La commission des institutions politiques du Conseil national, qui a commandé le sondage, va se pencher sur ce problème en janvier et en février, a indiqué son vice-président Charles-Albert Antille (PRD/VS) vendredi devant la presse. Il est encore trop tôt pour dire exactement ce qui sera proposé.
Collaborateur personnel
La commission devrait toutefois se rallier à l´idée de doter les parlementaires d´un soutien en personnel, selon le Valaisan. Parmi les 161 élus sur 246 qui ont répondu à l´enquête, 61 % réclament un collaborateur personnel, ce que le peuple leur avait refusé en 1992. Et 83 % demandent qu´on mette à leur disposition du personnel administratif.
Pour 75 %, un renforcement des services du Parlement est nécessaire et 80 % souhaitent augmenter les moyens des secrétariats de groupe. L´enquête, réalisée par l´institut Eco´Diagnostic de Genève, met aussi en évidence la volonté des parlementaires de recevoir des conseils spécialisés par un personnel indépendant et très qualifié.
Les députés disposent de conditions de travail moins bonnes que dans le secteur privé ou l´administration. La charge de travail étant toujours plus grande, de nombreux citoyens ne peuvent pas se permettre de se faire élire aux Chambres fédérales. "C´est inacceptable", selon M. Antille.
Pas assez d´indemnités
Un parlementaire consacre à son mandat en moyenne 56,7 % de son temps de travail.
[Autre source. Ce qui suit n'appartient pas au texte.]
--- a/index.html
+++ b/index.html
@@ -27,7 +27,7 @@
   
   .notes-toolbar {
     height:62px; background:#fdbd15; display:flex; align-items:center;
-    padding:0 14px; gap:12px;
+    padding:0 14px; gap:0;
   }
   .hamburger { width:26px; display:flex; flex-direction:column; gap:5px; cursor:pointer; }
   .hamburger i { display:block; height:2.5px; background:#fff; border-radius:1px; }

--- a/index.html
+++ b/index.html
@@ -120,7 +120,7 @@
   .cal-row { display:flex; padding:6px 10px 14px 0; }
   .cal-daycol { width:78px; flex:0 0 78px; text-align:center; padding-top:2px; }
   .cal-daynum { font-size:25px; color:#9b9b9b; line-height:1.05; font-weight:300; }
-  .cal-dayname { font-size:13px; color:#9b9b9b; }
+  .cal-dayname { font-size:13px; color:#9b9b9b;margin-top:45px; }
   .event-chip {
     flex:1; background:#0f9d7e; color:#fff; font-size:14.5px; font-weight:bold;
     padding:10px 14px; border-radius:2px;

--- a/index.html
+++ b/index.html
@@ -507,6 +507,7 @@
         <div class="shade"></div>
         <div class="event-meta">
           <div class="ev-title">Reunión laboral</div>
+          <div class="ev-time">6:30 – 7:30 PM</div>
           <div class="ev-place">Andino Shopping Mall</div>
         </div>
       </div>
Dans 47,4 % des cas, son activité sous la Coupole a entraîné une perte de revenus. Les députés ne sont d´ailleurs pas satisfaits des dédommagements financiers que la Confédération leur verse. Deux tiers d´entre-eux les jugent insuffisants.
Les conseillers aux Etats, qui totalisent en moyenne chacun 109 000 francs d´indemnités, sont même plus sévères que les conseillers nationaux (96 000 francs). Ils sont 87 % à juger cette somme insuffisante, contre 63,1 % de leurs collègues de la Chambre du peuple.
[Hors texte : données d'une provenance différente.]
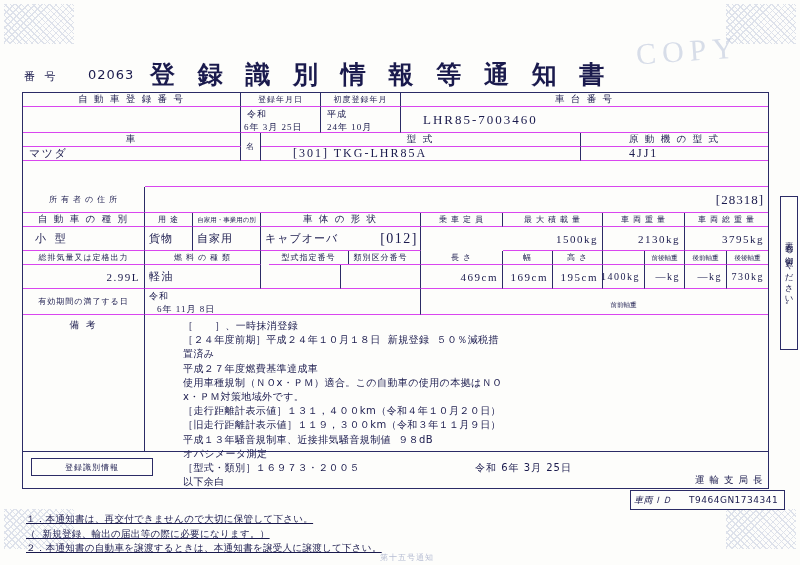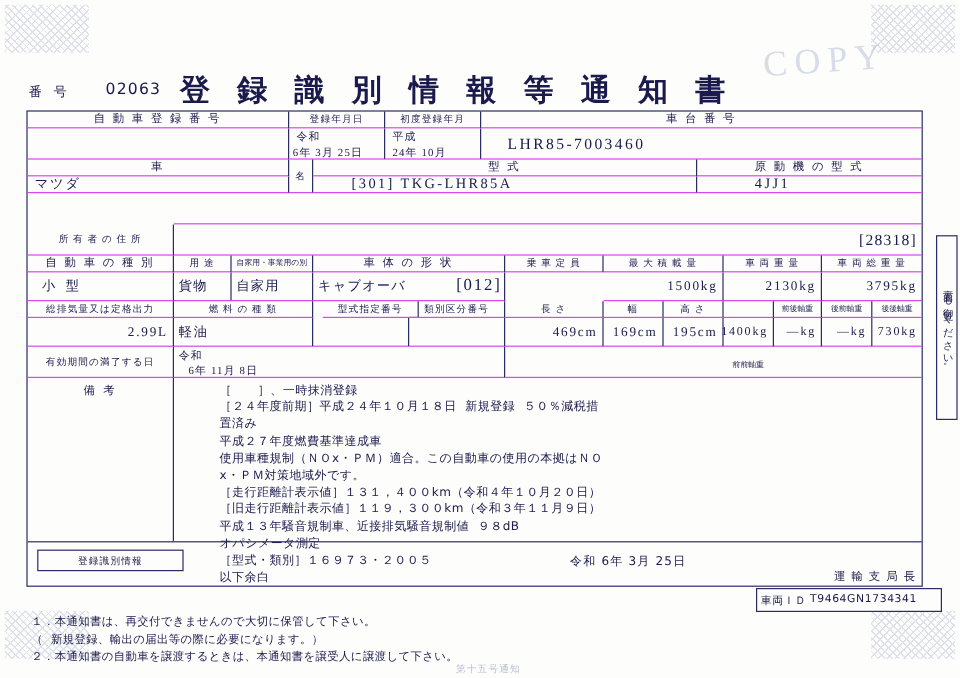--- a/index.html
+++ b/index.html
@@ -321,7 +321,7 @@
   </div>
 
   <div class="carid">
-    <span style="margin-right:3px;">車両ＩＤ</span>
+    <span style="margin-right:17px;font-style:italic;">車両ＩＤ</span>
     <span>T9464GN1734341</span>
   </div>
 

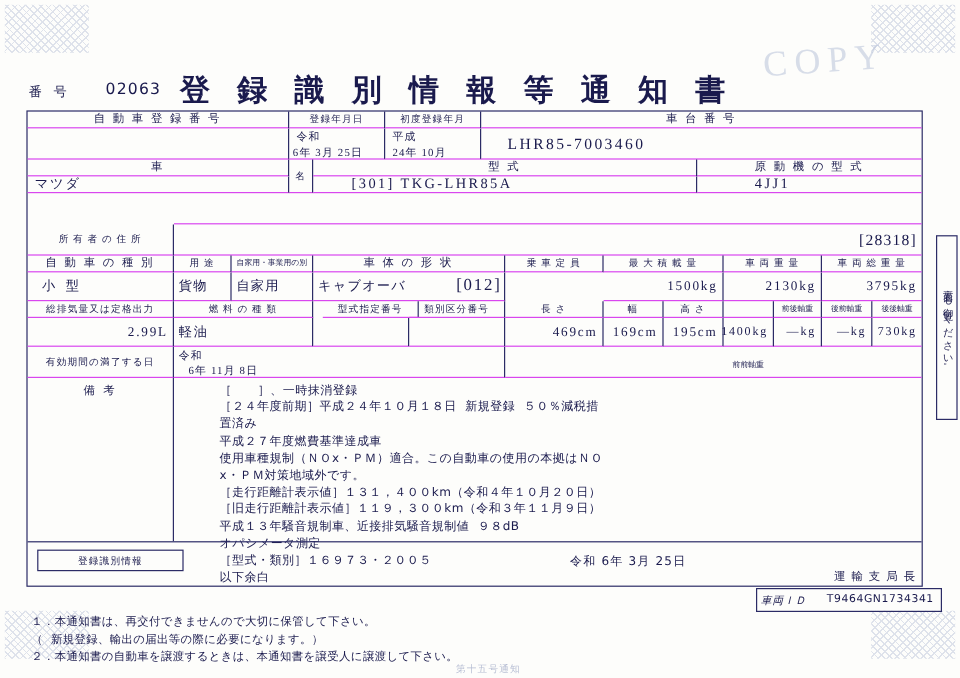--- a/index.html
+++ b/index.html
@@ -73,7 +73,7 @@
   }
   .footnotes{
     position:absolute;left:26px;top:512px;width:620px;
-    font-size:9.5px;line-height:1.55;letter-spacing:0.3px;white-space:pre-wrap;
+    font-size:9.5px;line-height:1.55;letter-spacing:0.3px;white-space:pre-wrap;text-decoration:underline;
   }
   .carid{
     position:absolute;left:630px;top:490px;width:150px;height:18px;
Les femmes, les indépendants et les "politiciens professionnels" sont plus critiques que les hommes, les salariés et les "purs miliciens". Mais les élus restent sceptiques face à une hausse de leurs indemnités. Selon l´étude, la solution passe davantage par une limitation de la charge de travail, qui ne peut être réalisée qu´en examinant de plus près le fonctionnement du Parlement.
Silence de l´UDC
Le sondage ne revèle d´ailleurs pas l´opinion de nombreux membres de l´UDC, traditionnellement opposés à une augmentation des dédommagements financiers. Sur 52 élus UDC, seuls 20 ont répondu aux enquêteurs alors que dans les autres groupes plus de deux tiers des membres se sont prêtés au jeu.
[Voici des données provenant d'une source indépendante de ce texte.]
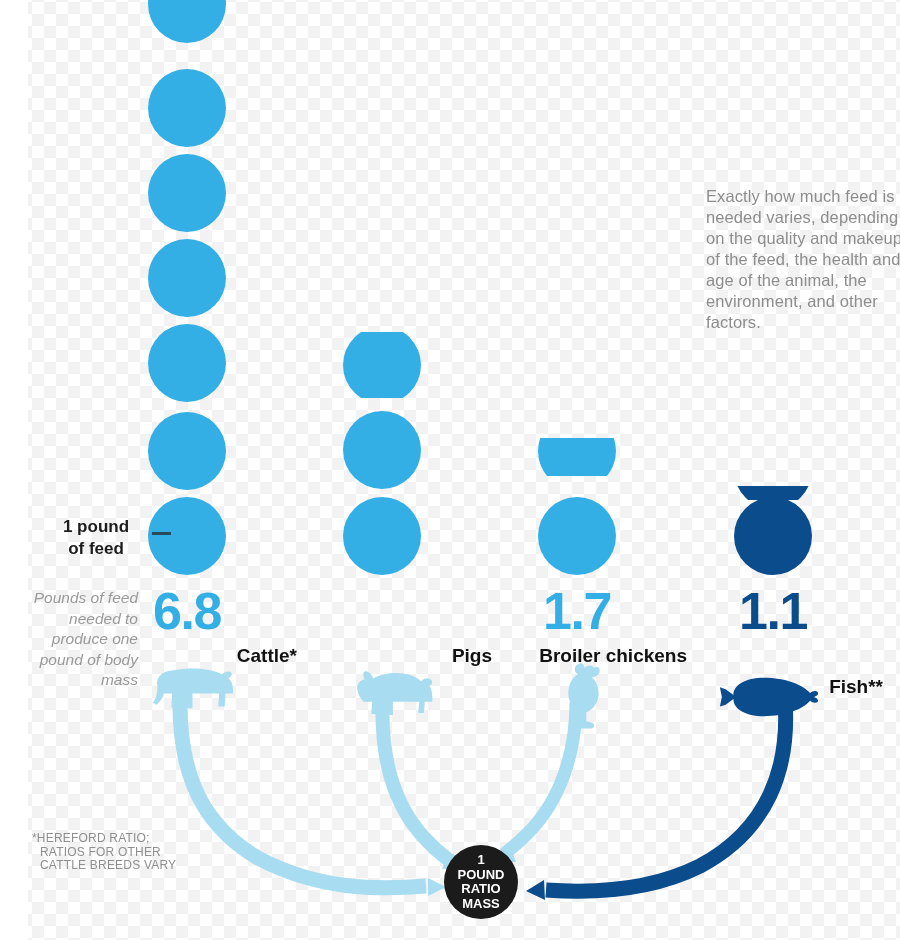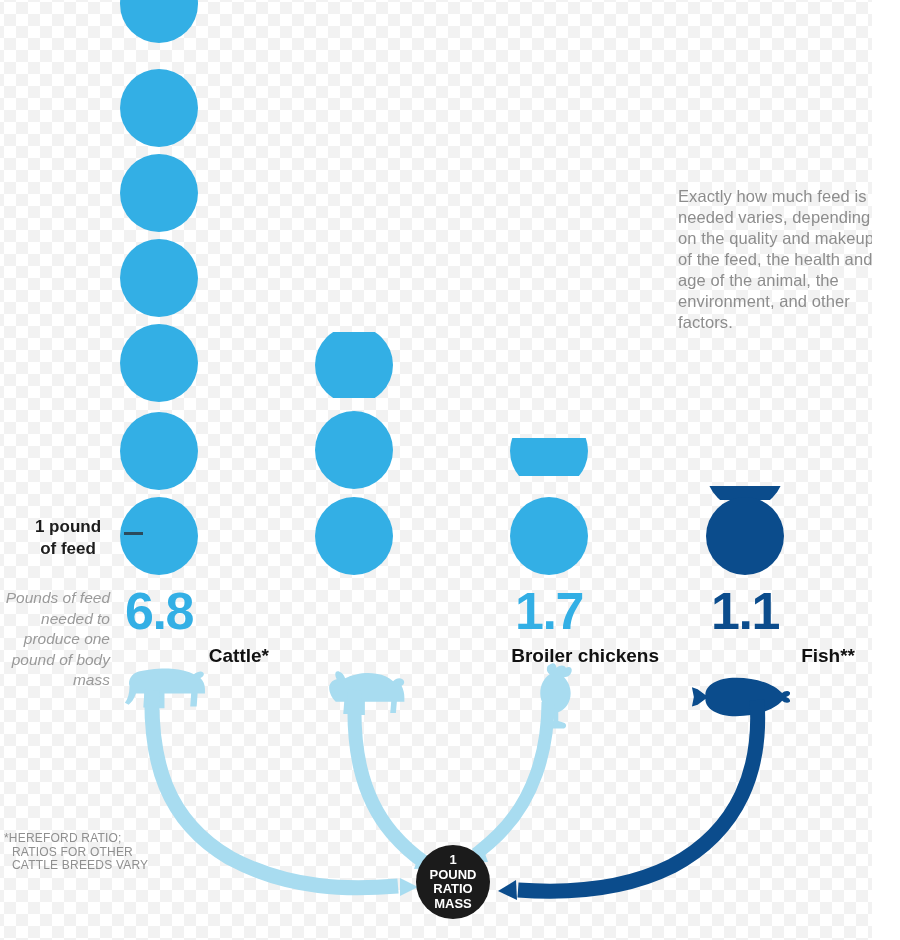--- a/index.html
+++ b/index.html
@@ -17,6 +17,7 @@
     overflow: hidden;
     background:
       repeating-conic-gradient(#ffffff 0% 25%, #f2f2f2 0% 50%) 50% / 24px 24px;
+    margin-left: 28px;
   }
   .layer {
     position: absolute;

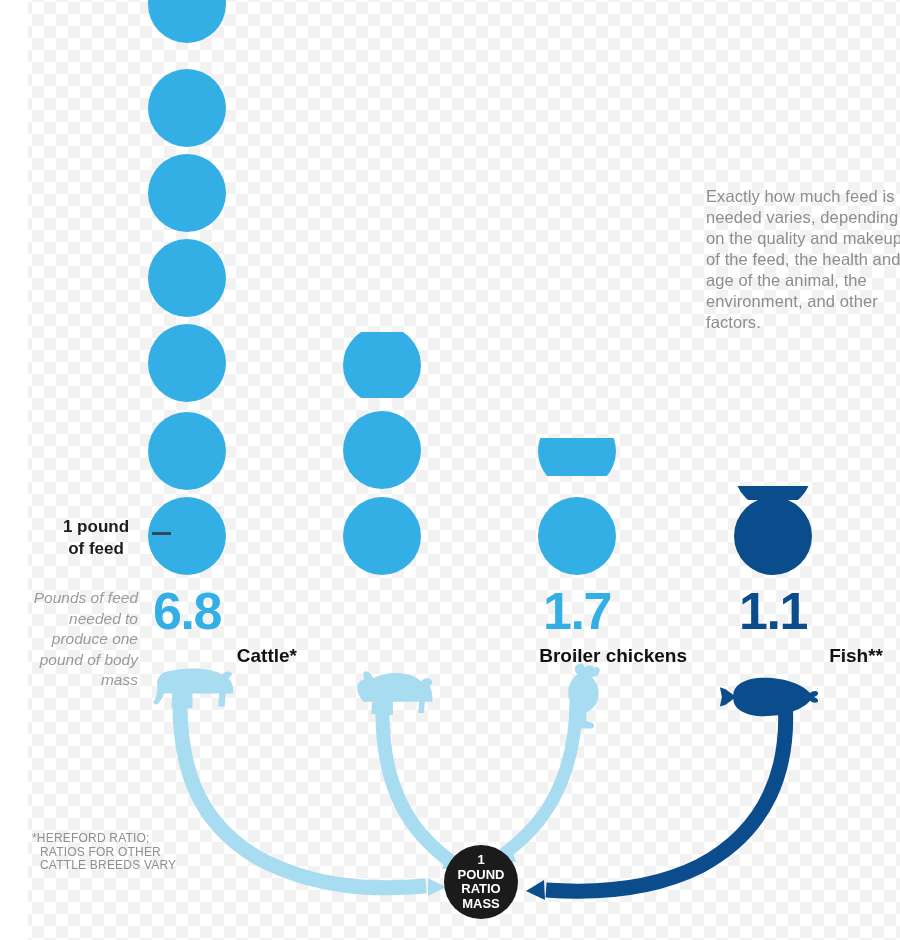--- a/index.html
+++ b/index.html
@@ -247,6 +247,7 @@
   <div class="col-num" style="left:660px; top:585px; color:#0B4C8C;">1.1</div>
 
   <div class="col-name" style="left:49px; top:645px;">Cattle*</div>
+  <div class="col-name" style="left:244px; top:645px;">Pigs</div>
   <div class="col-name" style="left:439px; top:645px;">Broiler chickens</div>
   <div class="col-name" style="left:635px; top:645px;">Fish**</div>
 

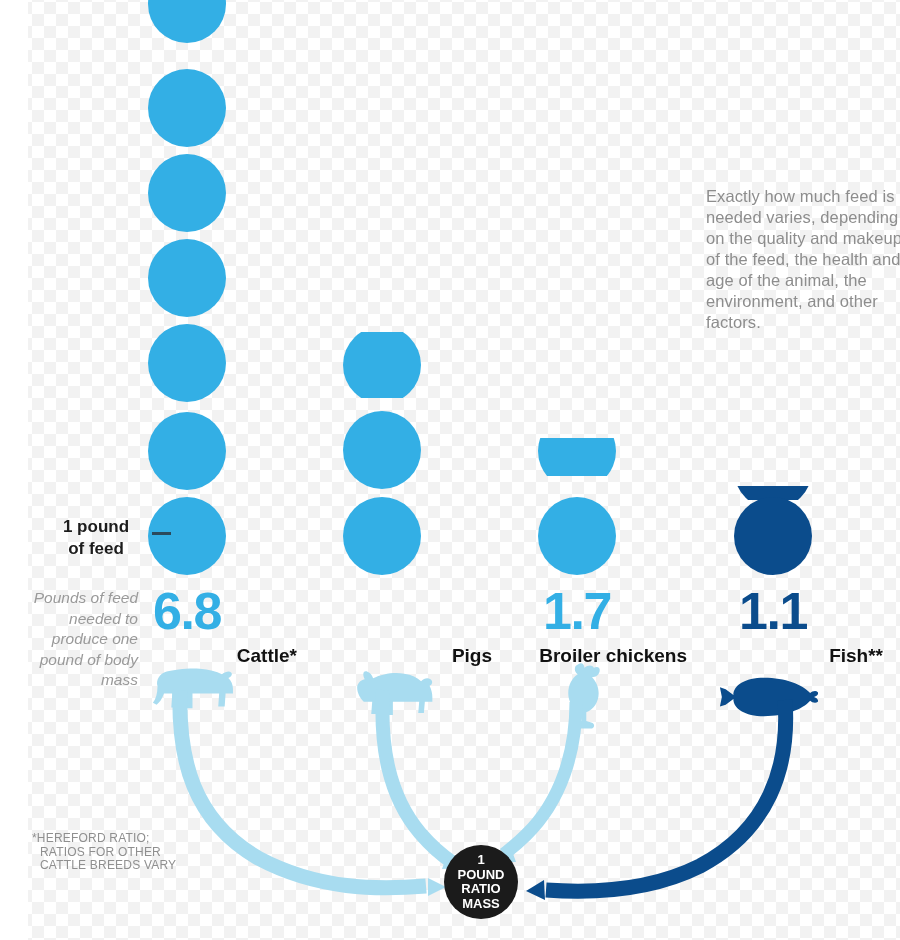--- a/index.html
+++ b/index.html
@@ -249,7 +249,7 @@
   <div class="col-name" style="left:49px; top:645px;">Cattle*</div>
   <div class="col-name" style="left:244px; top:645px;">Pigs</div>
   <div class="col-name" style="left:439px; top:645px;">Broiler chickens</div>
-  <div class="col-name" style="left:635px; top:645px;">Fish**</div>
+  <div class="col-name" style="left:635px; top:676px;">Fish**</div>
 
   <div class="hub">
     <div>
Les auteurs de l´étude rappelent en outre l´argument traditionnel selon lequel des indemnités trop élevées sont contraires au caractère de milice du Parlement. Les Chambres fédérales ont fait savoir à plusieurs reprises qu´elles étaient opposées à une professionnalisation, a rappelé M. Antille.
Cette tendance prend toutefois de l´ampleur. Alors que 10,8 % des députés se déclaraient "politiciens professionnels" il y a dix ans, ils sont désormais 20,8 %. Les "purs miliciens" sont quant à eux passés de 37,3 % à 32,5 %.
NOTE: Dépêche remaniée et complétée après la CP de la commission.